Two-parent families have more flexibility in how they divide their time between home and market production. Two parents can decide that one should specialize in home production, while the other maximizes earnings by devoting more time to work-related activities (including commuting)—an arrangement that also makes it easier for the working spouse to cope with job-related stress.10

People who are married—wives as well as husbands—also enjoy better physical and mental health than do single people.11 The health advantages appear to be due partly to the social support provided by a spouse. Married people also tend to take better care of themselves. Following marriage, men in particular tend to decrease their use of alcohol and drugs. Good mental and physical health, in turn, promotes productivity at work and economic security.

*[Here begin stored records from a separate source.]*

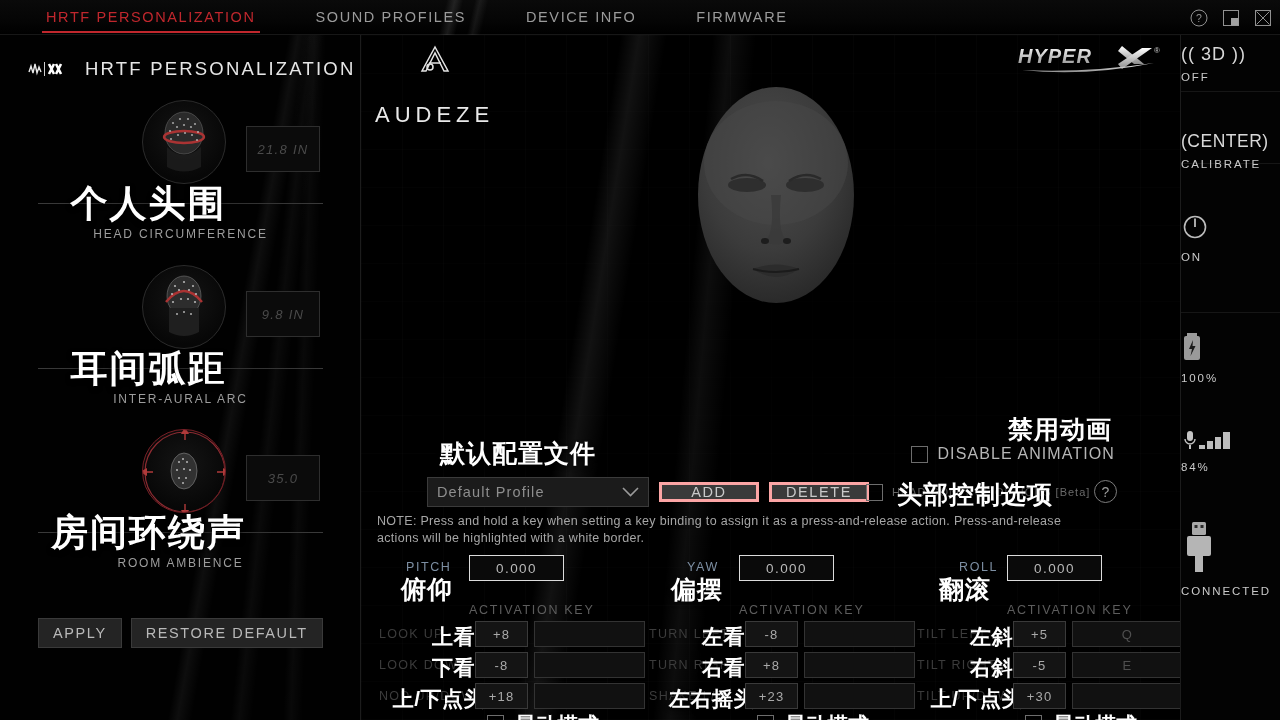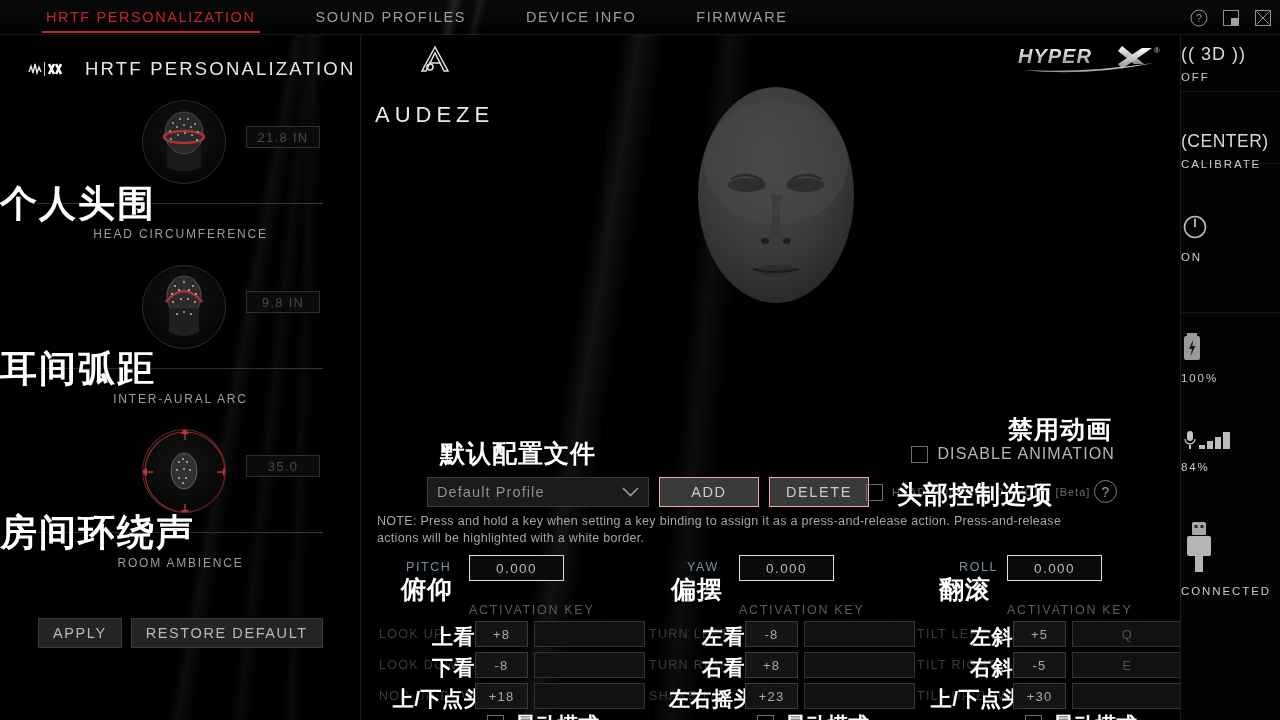--- a/index.html
+++ b/index.html
@@ -55,26 +55,26 @@
   .nxtitle{ font-size:18.5px; letter-spacing:2.2px; color:#e6e6e6; }
 
   .measure{ position:absolute; left:0; width:361px; }
   .m1{ top:65px; } .m2{ top:230px; } .m3{ top:394px; }
   .mcircle{
     position:absolute; left:142px; top:0; width:84px; height:84px; border-radius:50%;
     border:1px solid #2b2b2b; background:radial-gradient(circle at 50% 42%, #151515 0%, #070707 70%);
     display:flex; align-items:center; justify-content:center; overflow:hidden;
   }
   .mval{
-    position:absolute; left:246px; top:26px; width:74px; height:22px;
+    position:absolute; left:246px; top:26px; width:74px; height:46px;
     border:1px solid #2e2e2e; background:#0b0b0b; color:#4a4a4a;
-    font-size:13px; letter-spacing:1.3px; display:flex; align-items:center; justify-content:center;
+    font-size:13px; letter-spacing:1.3px; display:flex; align-items:center; justify-content:center;font-style:italic;
   }
   .mcn{
-    position:absolute; left:0; top:82px; width:297px; 
+    position:absolute; left:0; top:82px; width:297px; text-align:center;
     font-size:37px; font-weight:bold; color:#fff; letter-spacing:2px; line-height:44px;
     text-shadow:0 2px 5px rgba(0,0,0,.9);
   }
   .mline{ position:absolute; left:38px; top:103px; width:285px; height:1px; background:linear-gradient(90deg,#3a3a3a,#2a2a2a,#3a3a3a); }
   .men{
     position:absolute; left:0; top:127px; width:361px; text-align:center;
     font-size:12px; letter-spacing:1.8px; color:#9d9d9d;
   }
   .lbtns{ position:absolute; left:38px; top:583px; display:flex; gap:9px; }
   .lbtn{
@@ -117,21 +117,21 @@
   .profile-title{ position:absolute; left:79px; top:62px; }
   .disable-cn{ position:absolute; right:68px; top:38px; }
 
   .profile-row{ position:absolute; left:66px; top:102px; display:flex; align-items:center; gap:10px; }
   .select{
     width:222px; height:30px; border:1px solid #3b3b3b; background:#1b1b1b;
     display:flex; align-items:center; justify-content:space-between; padding:0 9px;
     font-size:14.5px; letter-spacing:1.1px; color:#8e8e8e; cursor:pointer;
   }
   .pbtn{
-    width:100px; height:30px; background:#3a3a3a; border:1px solid #fca5a5; color:#c9c9c9;
+    width:100px; height:20px; background:#3a3a3a; border:3px solid #fca5a5; color:#c9c9c9;
     font-size:14.5px; letter-spacing:1.6px; display:flex; align-items:center; justify-content:center; cursor:pointer;
   }
   .chk{ width:17px; height:17px; border:1px solid #6d6d6d; background:transparent; display:inline-block; cursor:pointer; flex:none; }
   .hc-wrap{ position:absolute; left:505px; top:102px; display:flex; align-items:center; gap:9px; height:30px; }
   .hc-en{ font-size:11px; letter-spacing:1px; color:#6a6a6a; white-space:nowrap; }
   .hc-cn{ position:absolute; left:536px; top:103px; font-size:25px; font-weight:bold; color:#fff; letter-spacing:1px; text-shadow:0 2px 4px #000; }
   .qmark{
     position:absolute; left:733px; top:105px; width:23px; height:23px; border-radius:50%;
     border:1px solid #7d7d7d; color:#9d9d9d; font-size:14px;
     display:flex; align-items:center; justify-content:center; cursor:pointer;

Married couples also receive more assistance from their extended family, on average, than do single parents or cohabiting couples. The assistance might take the form of gifts, such as wedding presents; help with a down payment for a home; or care for children, which reduces child care expenses for the couple.12

Marriage appears to provide especially important benefits for single mothers, many of whom are young and poor. A study based on the National Longitudinal Study of Family Growth found that single mothers who married tended to benefit economically, regardless of family background, education, or race.

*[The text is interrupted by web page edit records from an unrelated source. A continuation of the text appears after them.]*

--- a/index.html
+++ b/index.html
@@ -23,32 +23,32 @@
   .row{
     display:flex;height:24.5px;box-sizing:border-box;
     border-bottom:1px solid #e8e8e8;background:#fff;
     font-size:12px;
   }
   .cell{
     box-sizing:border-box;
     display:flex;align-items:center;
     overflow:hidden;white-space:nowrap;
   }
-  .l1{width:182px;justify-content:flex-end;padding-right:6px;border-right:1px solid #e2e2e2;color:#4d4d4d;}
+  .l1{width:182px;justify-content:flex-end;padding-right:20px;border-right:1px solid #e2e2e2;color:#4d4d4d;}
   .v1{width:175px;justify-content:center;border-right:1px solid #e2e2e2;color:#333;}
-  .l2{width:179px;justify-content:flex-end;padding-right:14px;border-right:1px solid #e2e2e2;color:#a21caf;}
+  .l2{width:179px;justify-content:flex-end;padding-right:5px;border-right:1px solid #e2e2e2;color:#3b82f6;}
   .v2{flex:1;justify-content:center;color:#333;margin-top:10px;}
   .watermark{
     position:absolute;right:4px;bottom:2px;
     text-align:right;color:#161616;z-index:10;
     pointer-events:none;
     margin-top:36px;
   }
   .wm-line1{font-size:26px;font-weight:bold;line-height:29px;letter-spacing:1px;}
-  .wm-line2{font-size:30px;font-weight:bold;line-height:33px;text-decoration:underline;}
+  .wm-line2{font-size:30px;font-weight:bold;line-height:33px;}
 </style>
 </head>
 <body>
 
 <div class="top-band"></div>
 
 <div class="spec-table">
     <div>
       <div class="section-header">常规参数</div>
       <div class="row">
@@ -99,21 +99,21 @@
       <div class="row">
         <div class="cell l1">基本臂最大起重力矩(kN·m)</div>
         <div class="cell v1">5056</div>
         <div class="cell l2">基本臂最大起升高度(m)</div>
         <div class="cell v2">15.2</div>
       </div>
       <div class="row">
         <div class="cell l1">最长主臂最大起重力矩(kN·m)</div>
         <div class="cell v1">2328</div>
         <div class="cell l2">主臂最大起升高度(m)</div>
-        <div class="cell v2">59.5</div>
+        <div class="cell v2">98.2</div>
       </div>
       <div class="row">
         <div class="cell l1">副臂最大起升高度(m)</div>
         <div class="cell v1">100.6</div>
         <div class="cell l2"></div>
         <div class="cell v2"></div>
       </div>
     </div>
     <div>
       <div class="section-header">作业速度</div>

Moreover, single mothers who married were substantially less likely to experience poverty than those who remained unmarried. Marriage, the study shows, provides an escape from poverty for many young mothers.13

In principle, cohabiting couples could enjoy the same economic well-being as married couples. In practice, however, they are less likely to share income than are married couples and, because most cohabitating relationships are short-lived, the couples have less time to accumulate wealth. Nor do cohabiting couples get as much economic assistance from their families.

Some of the differences in the well-being of married-couple and single-parent or cohabiting- couple families may be attributable to “selection.” That is, some of the personal qualities that contribute to labor market success and wealth accumulation—a good education, a strong work ethic, good physical health, and positive psychological adjustment—may also make certain people more likely to find and keep a marriage partner. Indeed, research shows that people with high levels of human capital, occupational status, and earnings are more likely to marry—a trend that holds for women as well as for men.14 But although selection contributes to the advantages of married-couple families, the best available evidence suggests that marriage enhances economic well-being above and beyond the characteristics that spouses may bring to the union. That is, even for people whose employment history, education, health, and family background are comparable, married couples still tend to earn more income and accumulate more wealth than do single or cohabiting people.15

Just as marriage confers economic advantage, divorce carries with it economic disadvantage. Although studies show that low income and perceived economic stress increase tension in marriage and increase the risk of divorce, divorce usually erodes the economic well-being of custodial mothers and their children.16 Using the Panel Study of Income Dynamics, Sara McLanahan and Gary Sandefur found that median household income for custodial-parent households declined 40 percent, on average, during the five years following divorce. Moreover, the decline in economic well-being held for poorly educated and highly educated couples alike.17 Other research has estimated that divorce increases by 46 percent the likelihood that families with children will be poor.18 The economic well-being of divorced families is further eroded by the division of property between former spouses, which lowers accumulated assets.19 Replacing lost assets is difficult, if not impossible, with only a single parent and wage earner in the household.